Friday, September 3, 2010

Out of Control

Lately I feel completely restless.  I get irritated with the littlest things. While dusting today I got completely fed up with the cat hair redepositing on every surface after I carefully wiped it clean.  I love my kitty-girls but seriously, their fur is getting on my nerves.  Also they have both been acting up a lot lately.  I keep finding Midna on the counters in the kitchen.  I spray her with the water bottle to get her off only to find her back there minutes later. I have also walked into the kitchen to find Chu just sitting there on the counters when she doesn't normally do that.  They have both alternately been throwing up on our comforter for the last 3 days.

I can't find the motivation to do much of anything lately and I get angry with myself. Things need to be cleaned, stuff needs to be organized, we need to buy a dresser in the next couple of weeks, I want to get caught up on everything now while I am still able to....

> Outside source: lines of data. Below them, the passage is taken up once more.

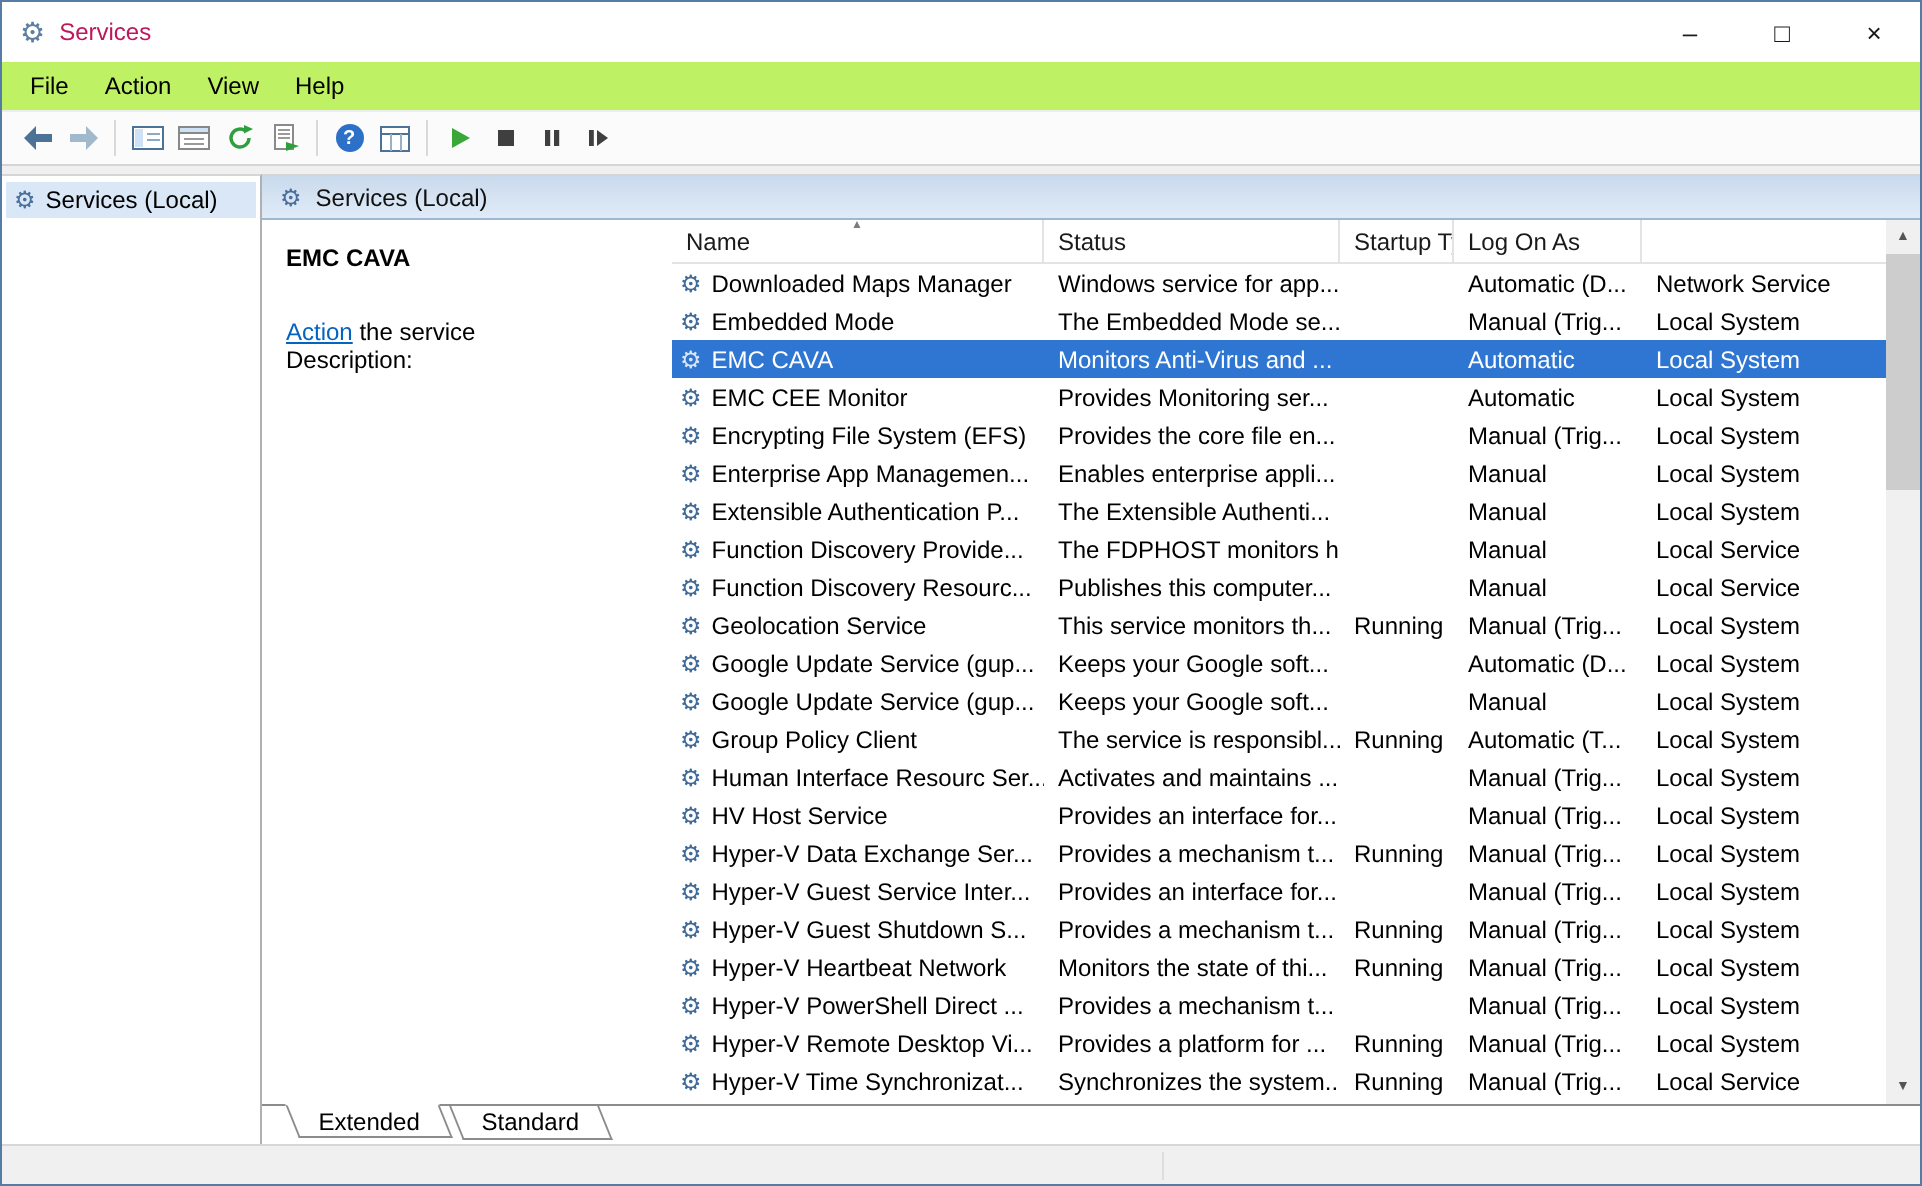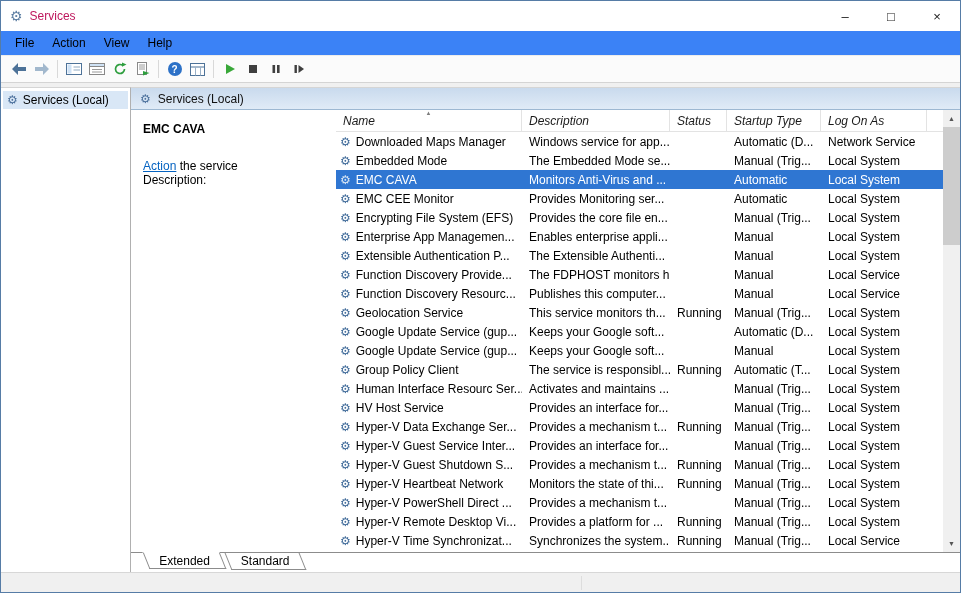--- a/index.html
+++ b/index.html
@@ -17,7 +17,7 @@
   .win-btn { width:46px; display:flex; align-items:center; justify-content:center; font-size:13px; color:#1a1a1a; }
 
   
-  .menubar { height:24px; flex:0 0 24px; display:flex; align-items:center; background:#3b82f6; padding-left:5px; }
+  .menubar { height:24px; flex:0 0 24px; display:flex; align-items:center; background:#bef264; padding-left:5px; }
   .menu-item { padding:3px 9px; font-size:12px; color:#000; }
 
   

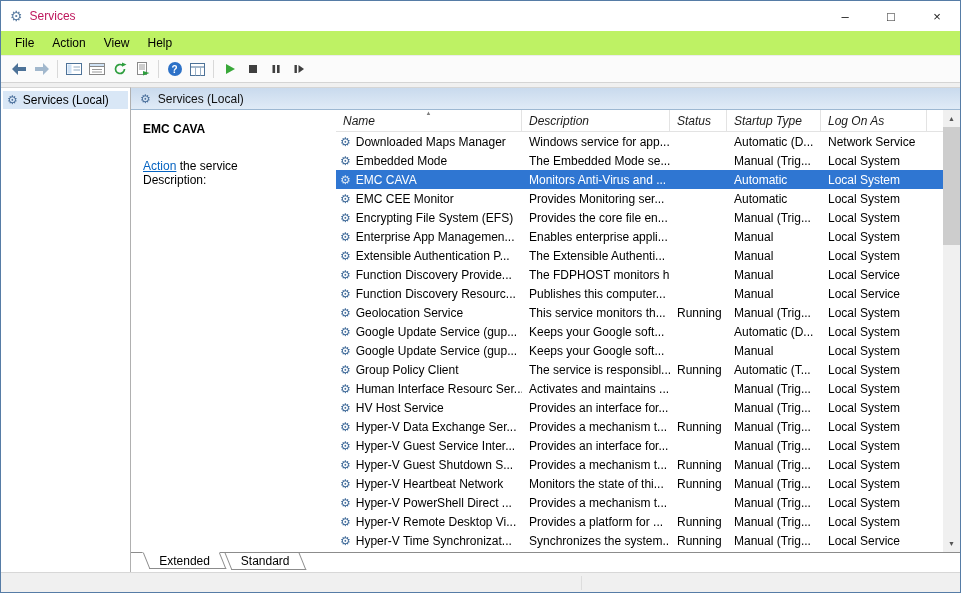--- a/index.html
+++ b/index.html
@@ -57,7 +57,7 @@
   .lv-grid { display:grid; grid-template-columns:186px 148px 57px 94px 106px 1fr; }
   .lv-header { height:22px; flex:0 0 22px; font-size:12px; color:#1a1a1a; border-bottom:1px solid #e3e3e3; }
   .hcell { display:flex; align-items:center; padding-left:7px; border-right:1px solid #e3e3e3; position:relative;
-           white-space:nowrap; overflow:hidden;font-style:italic; }
+           white-space:nowrap; overflow:hidden; }
   .sort-caret { position:absolute; top:0; left:50%; transform:translateX(-50%); font-size:6px; color:#7c7c7c; }
   .lv-body { flex:1; overflow:hidden; background:#fff; }
   .lv-row { height:19px; align-items:center; font-size:12px; color:#000; }

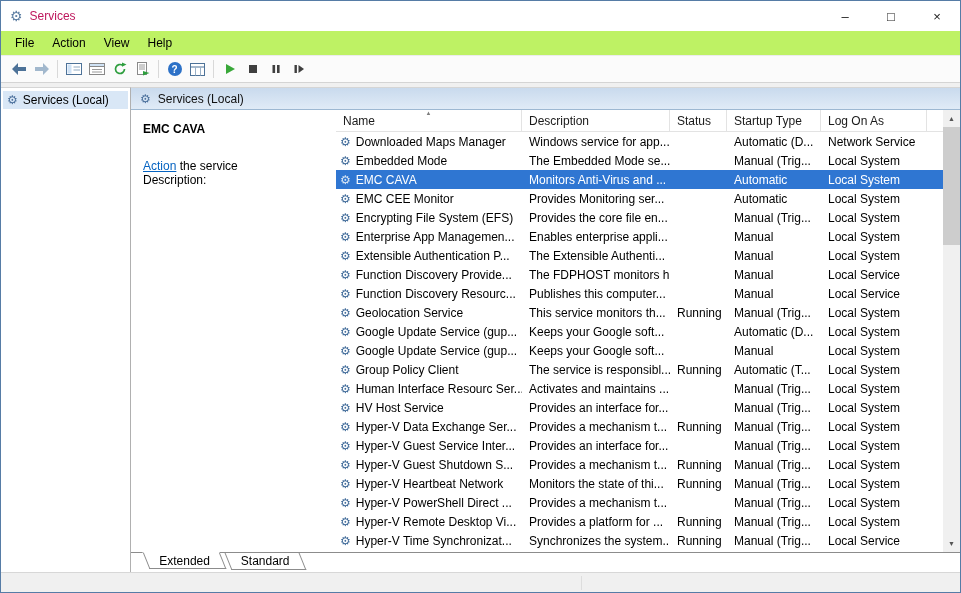--- a/index.html
+++ b/index.html
@@ -218,9 +218,6 @@
               <span>Name</span>
             </div>
             <div class="hcell">
-                <span>Description</span>
-              </div>
-            <div class="hcell">
                 <span>Status</span>
               </div>
             <div class="hcell">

ETA:  In the midst of my ramblings, trying to release the overwhelming feelings of frustration, my loving husband came home from work.  I apologized to him in advance, told him I couldn't figure out where the anger was coming from.  I felt like I was going to explode. I haven't felt so out of control in such a long time and the feeling scared me. He told me to lay aside the tasks I had only half completed and said I needed to leave the house and get away for a while. So he suggested we go see if Galveston was still there.  It isn't a long drive and we haven't been down there since the hurricane almost 2 years ago. Even though we didn't stay for long it was a nice distraction walking along the beach.  Our little trip did the trick, getting my mind away from all the negativity and it also had the benefit of wearing me out.  We both slept very well that night.